- [Task statement] For the listing below, print exactly the lines from the line with "[627,449,753,465] parallélisme… cela" to the line with "[538,507,609,519] contenant ->", both included, and nothing beyond them.

- [Data for this exercise]
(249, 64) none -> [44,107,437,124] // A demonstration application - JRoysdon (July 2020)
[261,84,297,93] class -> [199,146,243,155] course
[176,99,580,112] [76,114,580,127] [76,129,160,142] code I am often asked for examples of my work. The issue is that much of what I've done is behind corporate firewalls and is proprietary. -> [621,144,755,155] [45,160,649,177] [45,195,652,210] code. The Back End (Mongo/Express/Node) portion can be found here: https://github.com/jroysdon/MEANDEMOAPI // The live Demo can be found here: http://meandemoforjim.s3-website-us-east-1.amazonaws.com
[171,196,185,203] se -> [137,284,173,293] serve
* * *
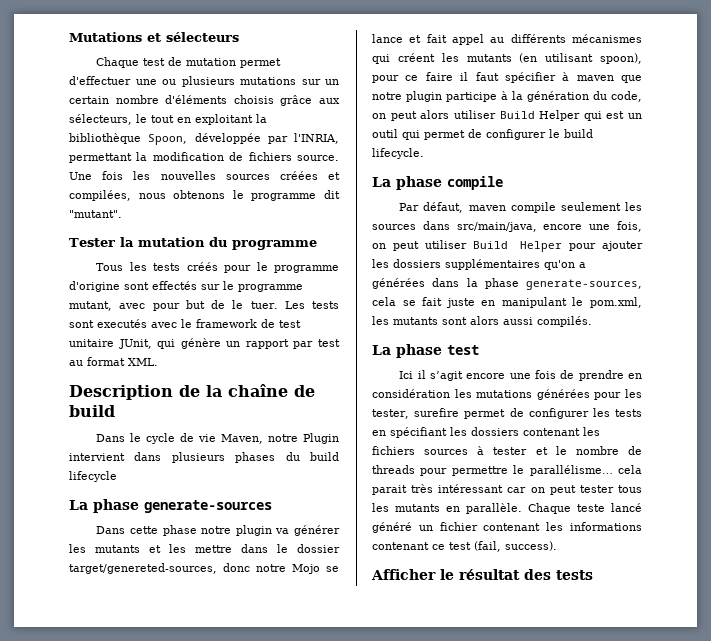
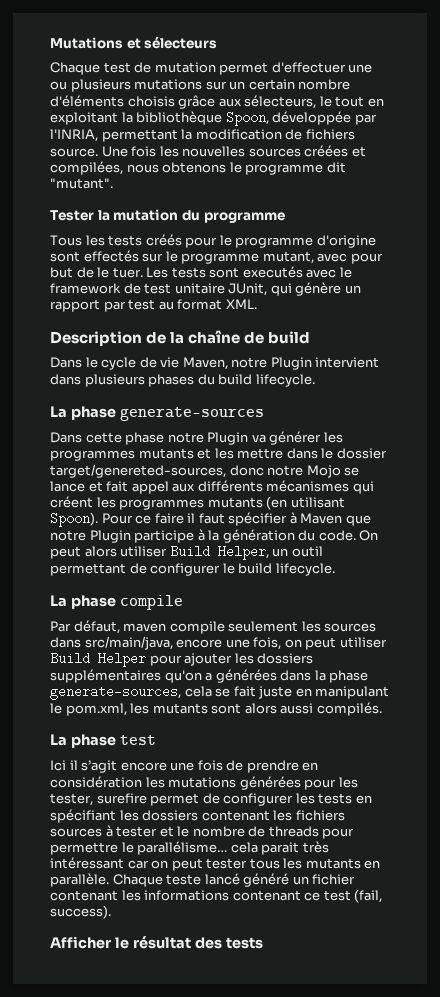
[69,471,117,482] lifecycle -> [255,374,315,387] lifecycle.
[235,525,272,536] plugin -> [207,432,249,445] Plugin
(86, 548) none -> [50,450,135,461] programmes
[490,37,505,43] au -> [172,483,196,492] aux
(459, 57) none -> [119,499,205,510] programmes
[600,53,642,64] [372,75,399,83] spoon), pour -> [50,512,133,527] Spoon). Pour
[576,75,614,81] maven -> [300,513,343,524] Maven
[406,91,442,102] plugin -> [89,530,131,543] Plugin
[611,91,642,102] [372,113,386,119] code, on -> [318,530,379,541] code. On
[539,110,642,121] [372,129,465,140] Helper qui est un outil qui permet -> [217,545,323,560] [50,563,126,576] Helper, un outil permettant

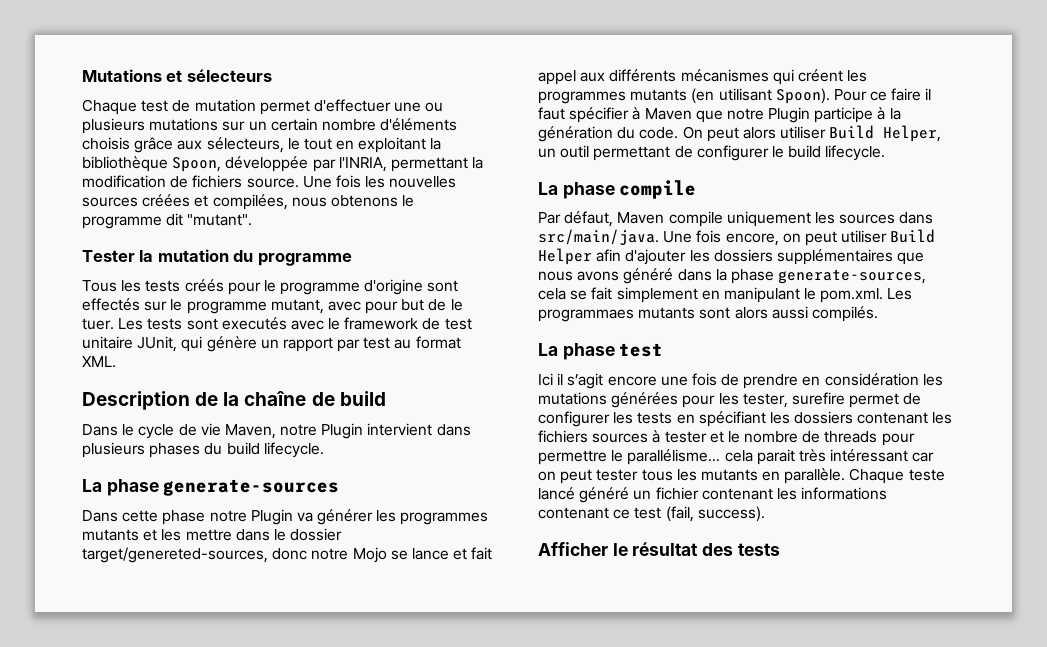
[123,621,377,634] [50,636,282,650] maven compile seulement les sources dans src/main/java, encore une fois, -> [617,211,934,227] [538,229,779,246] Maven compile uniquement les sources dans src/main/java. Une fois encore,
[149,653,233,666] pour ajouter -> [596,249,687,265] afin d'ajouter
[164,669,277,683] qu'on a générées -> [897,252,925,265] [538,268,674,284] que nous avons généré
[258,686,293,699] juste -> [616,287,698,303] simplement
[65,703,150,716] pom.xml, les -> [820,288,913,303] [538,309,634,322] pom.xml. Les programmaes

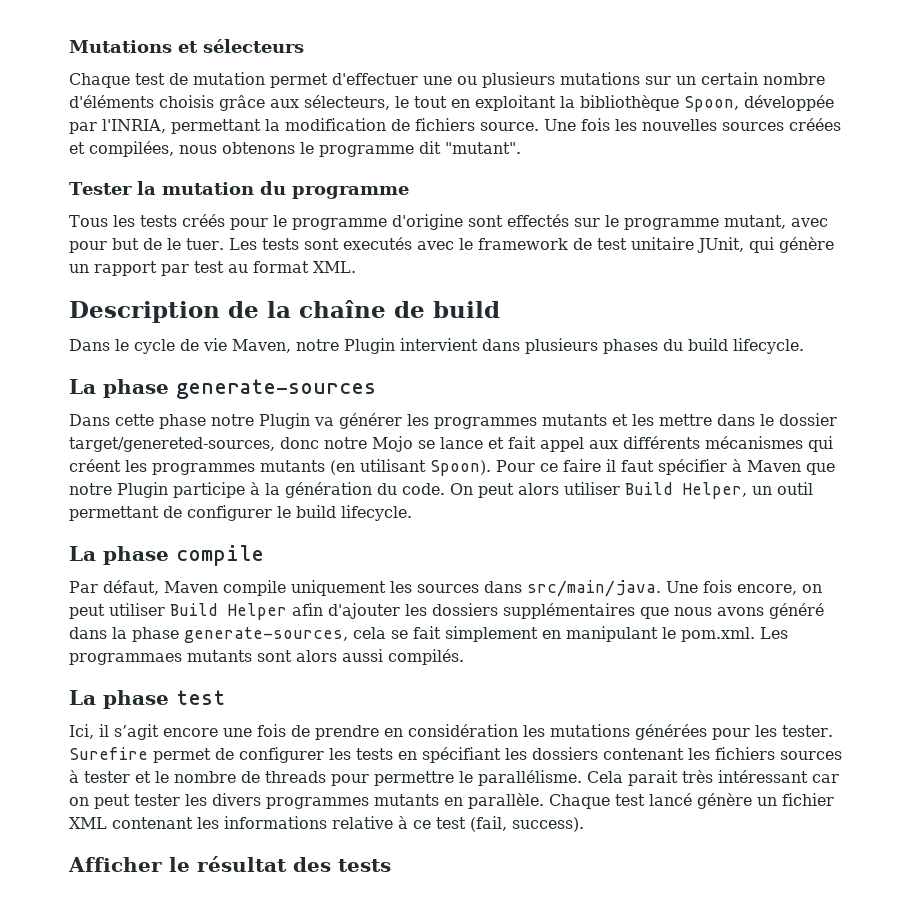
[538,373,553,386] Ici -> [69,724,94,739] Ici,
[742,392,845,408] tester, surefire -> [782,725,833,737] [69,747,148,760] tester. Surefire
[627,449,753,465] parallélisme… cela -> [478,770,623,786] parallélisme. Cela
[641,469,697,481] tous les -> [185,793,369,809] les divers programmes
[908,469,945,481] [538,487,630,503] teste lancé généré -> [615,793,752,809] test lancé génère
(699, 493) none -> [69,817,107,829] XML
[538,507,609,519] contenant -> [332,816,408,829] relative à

- [Response to the task]
[627,449,753,465] parallélisme… cela -> [478,770,623,786] parallélisme. Cela
[641,469,697,481] tous les -> [185,793,369,809] les divers programmes
[908,469,945,481] [538,487,630,503] teste lancé généré -> [615,793,752,809] test lancé génère
(699, 493) none -> [69,817,107,829] XML
[538,507,609,519] contenant -> [332,816,408,829] relative à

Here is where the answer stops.